Let’s look at some data. For the unit 2517, which is near the acropolis of Orneai and had 30% visibility, we did standard survey and two total collection circles. The standard survey produced 89 artifacts and the resurvey units produced 77 and 146 respectively. Despite the differences in quantity, the assemblages had rather similar profiles with the only exceptions being a bump in the Early Bronze Age generated by a small number of rather diagnostic EHI-II and EHI sherds. Resurvey 1 produced a Late Roman and an Early Medieval sherd which created the slight bump in the orange line. The presence of artifacts dated to the Archaic-Hellenistic period in Resurvey 2 created a more nuance profile in the centuries prior to the notable Classical-Hellenistic spike. The general similarities of the two profiles reflects the basic similarity between the three assemblages, but it is clear the material from resurvey did provide chronological nuance to the
Another unit from the same area, 4345, had three resurvey circles. Unlike unit 2517, it had higher visibility and a correspondingly more robust assemblage with 434 artifacts recovered during standard survey and 45, 173, and 68 recovered from three resurvey circles.

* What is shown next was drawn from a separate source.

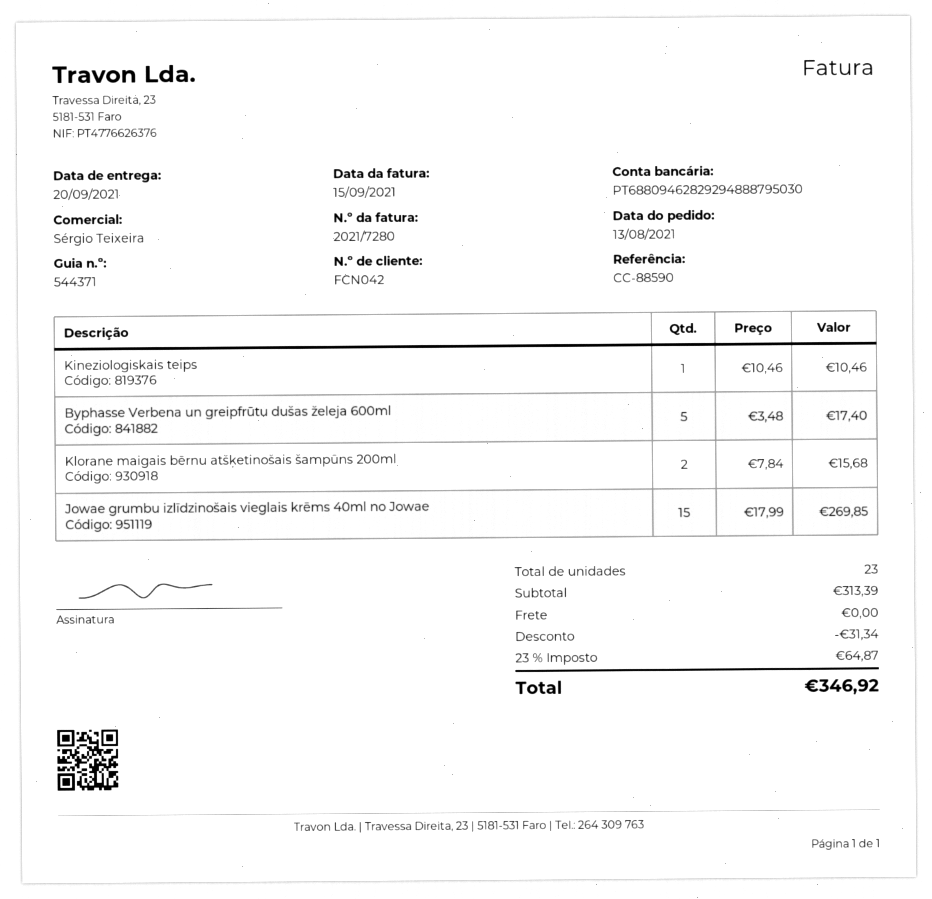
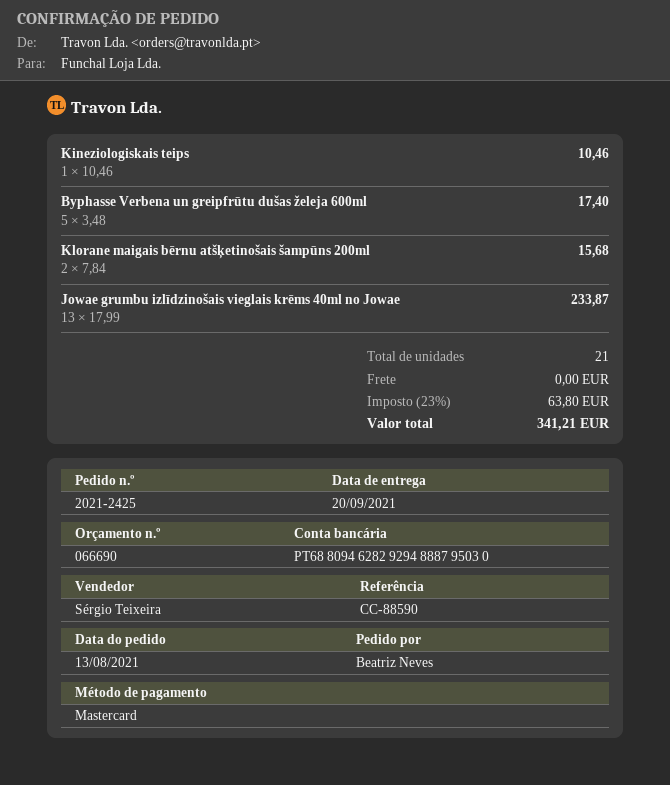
Jowae grumbu izlīdzinošais vieglais krēms 40ml no Jowae: 15 x 17.99 = 269.85 -> 13 x 17.99 = 233.87
total quantity: 23 -> 21
discount: 31.34 -> none
tax: 23% = 64.87 -> 23% = 63.80
total: 346.92 -> 341.21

Similar to unit 2517, the basic profile of the assemblages appear the same, but the resurvey units do produce some notable spikes. Resurvey 2, for example, produced a single Late Helladic IIIA sherd. Resurvey 3, recovered 6 artifacts dating to the Archaic-Classical period and one Archaic sherd producing a narrower spike than the material dating to the Archaic-Hellenistic period recovered in the standard survey and in Resurvey 2. Resurvey 1 produce a single piece of Ottoman semi-fine ware which has a narrow 120 year date range and produced a late spike in the chart.
I have more case studies withs smaller assemblages that I’ll share later this week, but for now, this kind of visualization seems to be a useful way to compare groups of artifacts produced by different methods from the same units. What this will reveal about survey methods, both in general and in different circumstances, remains the question that more analysis will hopefully answer!